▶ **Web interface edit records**
▽

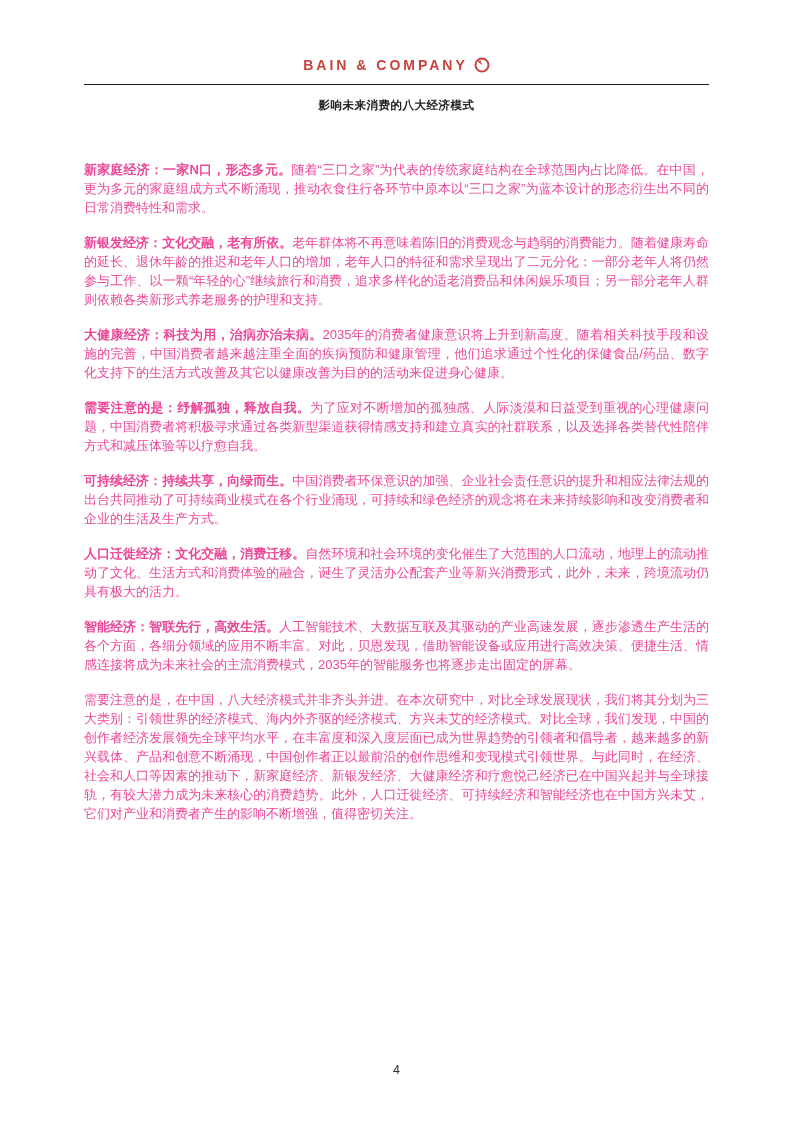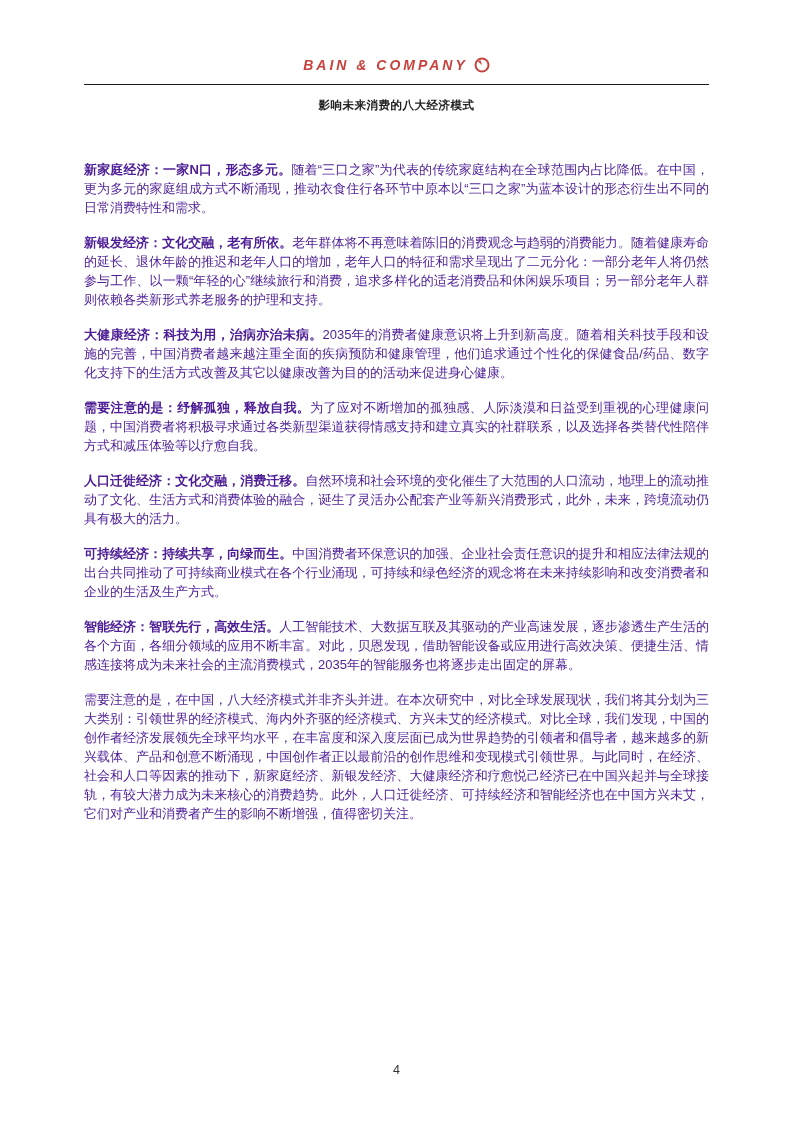--- a/index.html
+++ b/index.html
@@ -31,7 +31,6 @@
     align-items: center;
     gap: 6px;
     color: #c8423d;
-    font-style: italic;
   }
   .brand-name {
     font-size: 14px;

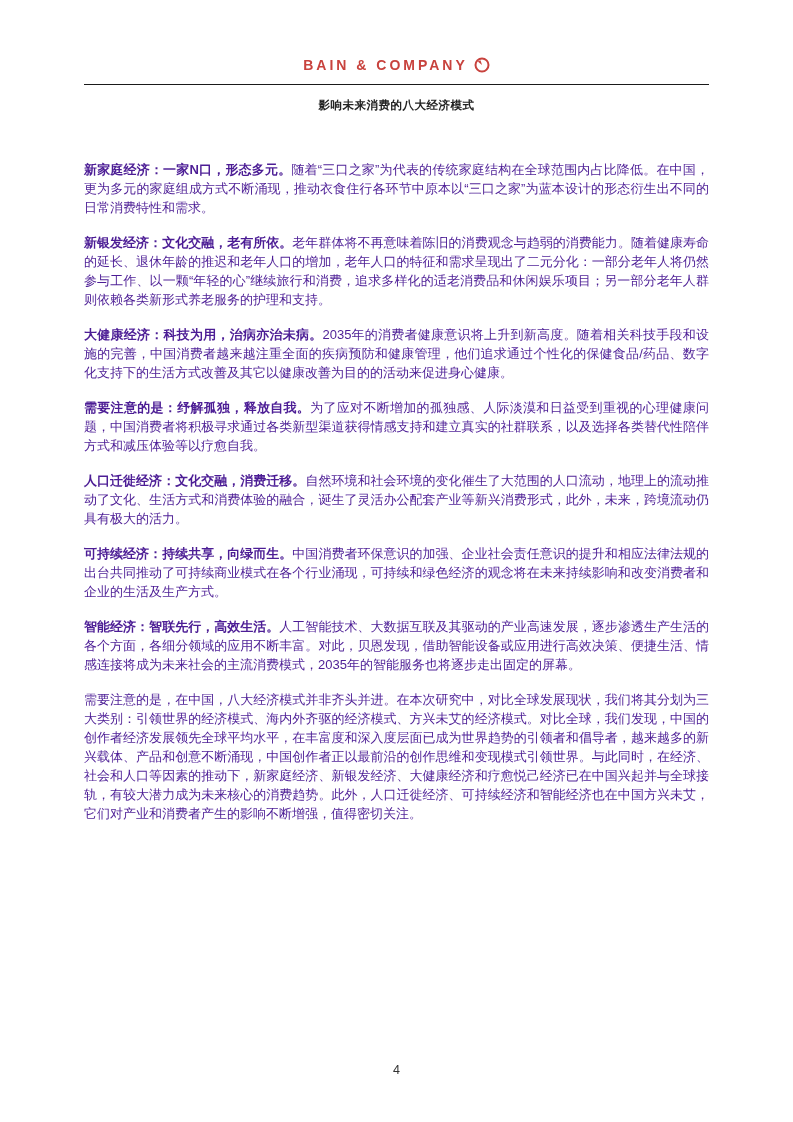--- a/index.html
+++ b/index.html
@@ -60,7 +60,7 @@
     line-height: 19px;
     text-align: justify;
     margin-bottom: 16px;
-    color: #4c1d95;
+    color: #ec4899;
   }
   .main p .lead {
     font-weight: bold;

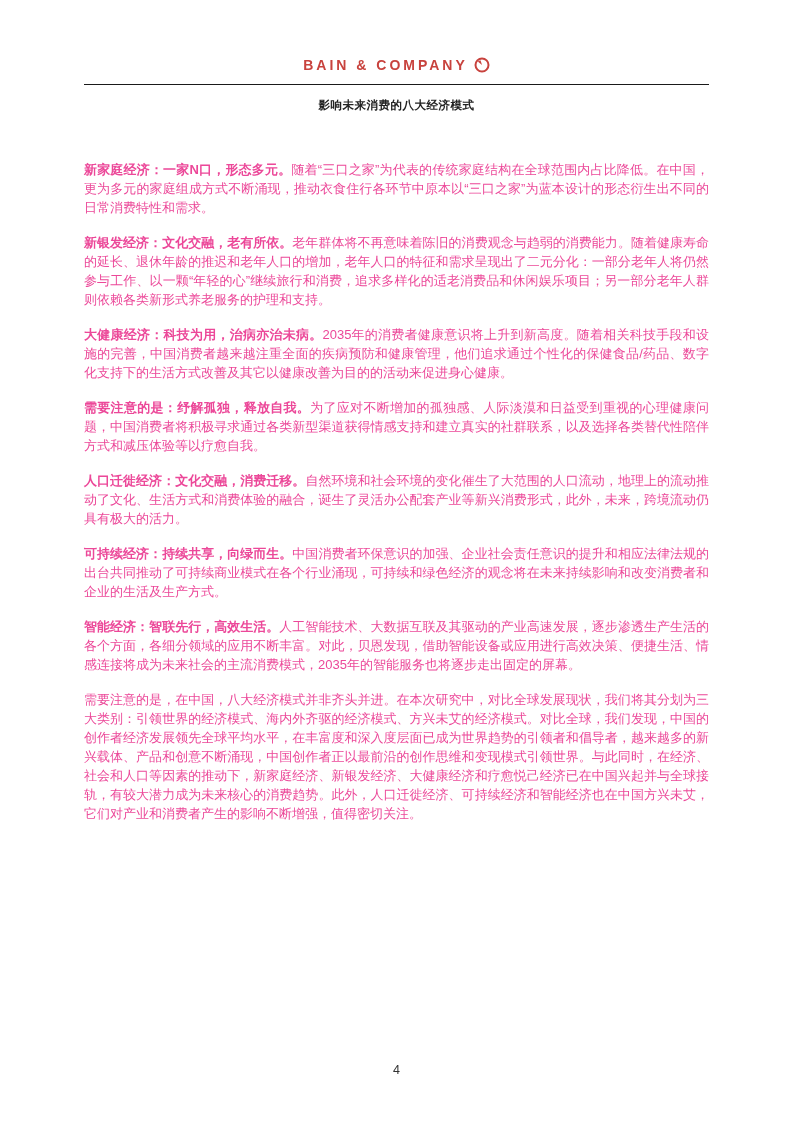--- a/index.html
+++ b/index.html
@@ -104,8 +104,8 @@
     <p><span class="lead">新银发经济：文化交融，老有所依。</span><span>老年群体将不再意味着陈旧的消费观念与趋弱的消费能力。随着健康寿命的延长、退休年龄的推迟和老年人口的增加，老年人口的特征和需求呈现出了二元分化：一部分老年人将仍然参与工作、以一颗“年轻的心”继续旅行和消费，追求多样化的适老消费品和休闲娱乐项目；另一部分老年人群则依赖各类新形式养老服务的护理和支持。</span></p>
     <p><span class="lead">大健康经济：科技为用，治病亦治未病。</span><span>2035年的消费者健康意识将上升到新高度。随着相关科技手段和设施的完善，中国消费者越来越注重全面的疾病预防和健康管理，他们追求通过个性化的保健食品/药品、数字化支持下的生活方式改善及其它以健康改善为目的的活动来促进身心健康。</span></p>
     <p><span class="lead">需要注意的是：纾解孤独，释放自我。</span><span>为了应对不断增加的孤独感、人际淡漠和日益受到重视的心理健康问题，中国消费者将积极寻求通过各类新型渠道获得情感支持和建立真实的社群联系，以及选择各类替代性陪伴方式和减压体验等以疗愈自我。</span></p>
+    <p><span class="lead">可持续经济：持续共享，向绿而生。</span><span>中国消费者环保意识的加强、企业社会责任意识的提升和相应法律法规的出台共同推动了可持续商业模式在各个行业涌现，可持续和绿色经济的观念将在未来持续影响和改变消费者和企业的生活及生产方式。</span></p>
     <p><span class="lead">人口迁徙经济：文化交融，消费迁移。</span><span>自然环境和社会环境的变化催生了大范围的人口流动，地理上的流动推动了文化、生活方式和消费体验的融合，诞生了灵活办公配套产业等新兴消费形式，此外，未来，跨境流动仍具有极大的活力。</span></p>
-    <p><span class="lead">可持续经济：持续共享，向绿而生。</span><span>中国消费者环保意识的加强、企业社会责任意识的提升和相应法律法规的出台共同推动了可持续商业模式在各个行业涌现，可持续和绿色经济的观念将在未来持续影响和改变消费者和企业的生活及生产方式。</span></p>
     <p><span class="lead">智能经济：智联先行，高效生活。</span><span>人工智能技术、大数据互联及其驱动的产业高速发展，逐步渗透生产生活的各个方面，各细分领域的应用不断丰富。对此，贝恩发现，借助智能设备或应用进行高效决策、便捷生活、情感连接将成为未来社会的主流消费模式，2035年的智能服务也将逐步走出固定的屏幕。</span></p>
     <p><span class="lead"></span><span>需要注意的是，在中国，八大经济模式并非齐头并进。在本次研究中，对比全球发展现状，我们将其分划为三大类别：引领世界的经济模式、海内外齐驱的经济模式、方兴未艾的经济模式。对比全球，我们发现，中国的创作者经济发展领先全球平均水平，在丰富度和深入度层面已成为世界趋势的引领者和倡导者，越来越多的新兴载体、产品和创意不断涌现，中国创作者正以最前沿的创作思维和变现模式引领世界。与此同时，在经济、社会和人口等因素的推动下，新家庭经济、新银发经济、大健康经济和疗愈悦己经济已在中国兴起并与全球接轨，有较大潜力成为未来核心的消费趋势。此外，人口迁徙经济、可持续经济和智能经济也在中国方兴未艾，它们对产业和消费者产生的影响不断增强，值得密切关注。</span></p>
   </div>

△

▶ **TASK ITEM**
The result should be a verbatim copy of the data, free of pictures.

▶ **SOLUTION**
--- a/index.html
+++ b/index.html
@@ -31,7 +31,6 @@
     align-items: center;
     gap: 6px;
     color: #c8423d;
-    font-style: italic;
   }
   .brand-name {
     font-size: 14px;

--- a/index.html
+++ b/index.html
@@ -60,7 +60,7 @@
     line-height: 19px;
     text-align: justify;
     margin-bottom: 16px;
-    color: #4c1d95;
+    color: #ec4899;
   }
   .main p .lead {
     font-weight: bold;

--- a/index.html
+++ b/index.html
@@ -104,8 +104,8 @@
     <p><span class="lead">新银发经济：文化交融，老有所依。</span><span>老年群体将不再意味着陈旧的消费观念与趋弱的消费能力。随着健康寿命的延长、退休年龄的推迟和老年人口的增加，老年人口的特征和需求呈现出了二元分化：一部分老年人将仍然参与工作、以一颗“年轻的心”继续旅行和消费，追求多样化的适老消费品和休闲娱乐项目；另一部分老年人群则依赖各类新形式养老服务的护理和支持。</span></p>
     <p><span class="lead">大健康经济：科技为用，治病亦治未病。</span><span>2035年的消费者健康意识将上升到新高度。随着相关科技手段和设施的完善，中国消费者越来越注重全面的疾病预防和健康管理，他们追求通过个性化的保健食品/药品、数字化支持下的生活方式改善及其它以健康改善为目的的活动来促进身心健康。</span></p>
     <p><span class="lead">需要注意的是：纾解孤独，释放自我。</span><span>为了应对不断增加的孤独感、人际淡漠和日益受到重视的心理健康问题，中国消费者将积极寻求通过各类新型渠道获得情感支持和建立真实的社群联系，以及选择各类替代性陪伴方式和减压体验等以疗愈自我。</span></p>
+    <p><span class="lead">可持续经济：持续共享，向绿而生。</span><span>中国消费者环保意识的加强、企业社会责任意识的提升和相应法律法规的出台共同推动了可持续商业模式在各个行业涌现，可持续和绿色经济的观念将在未来持续影响和改变消费者和企业的生活及生产方式。</span></p>
     <p><span class="lead">人口迁徙经济：文化交融，消费迁移。</span><span>自然环境和社会环境的变化催生了大范围的人口流动，地理上的流动推动了文化、生活方式和消费体验的融合，诞生了灵活办公配套产业等新兴消费形式，此外，未来，跨境流动仍具有极大的活力。</span></p>
-    <p><span class="lead">可持续经济：持续共享，向绿而生。</span><span>中国消费者环保意识的加强、企业社会责任意识的提升和相应法律法规的出台共同推动了可持续商业模式在各个行业涌现，可持续和绿色经济的观念将在未来持续影响和改变消费者和企业的生活及生产方式。</span></p>
     <p><span class="lead">智能经济：智联先行，高效生活。</span><span>人工智能技术、大数据互联及其驱动的产业高速发展，逐步渗透生产生活的各个方面，各细分领域的应用不断丰富。对此，贝恩发现，借助智能设备或应用进行高效决策、便捷生活、情感连接将成为未来社会的主流消费模式，2035年的智能服务也将逐步走出固定的屏幕。</span></p>
     <p><span class="lead"></span><span>需要注意的是，在中国，八大经济模式并非齐头并进。在本次研究中，对比全球发展现状，我们将其分划为三大类别：引领世界的经济模式、海内外齐驱的经济模式、方兴未艾的经济模式。对比全球，我们发现，中国的创作者经济发展领先全球平均水平，在丰富度和深入度层面已成为世界趋势的引领者和倡导者，越来越多的新兴载体、产品和创意不断涌现，中国创作者正以最前沿的创作思维和变现模式引领世界。与此同时，在经济、社会和人口等因素的推动下，新家庭经济、新银发经济、大健康经济和疗愈悦己经济已在中国兴起并与全球接轨，有较大潜力成为未来核心的消费趋势。此外，人口迁徙经济、可持续经济和智能经济也在中国方兴未艾，它们对产业和消费者产生的影响不断增强，值得密切关注。</span></p>
   </div>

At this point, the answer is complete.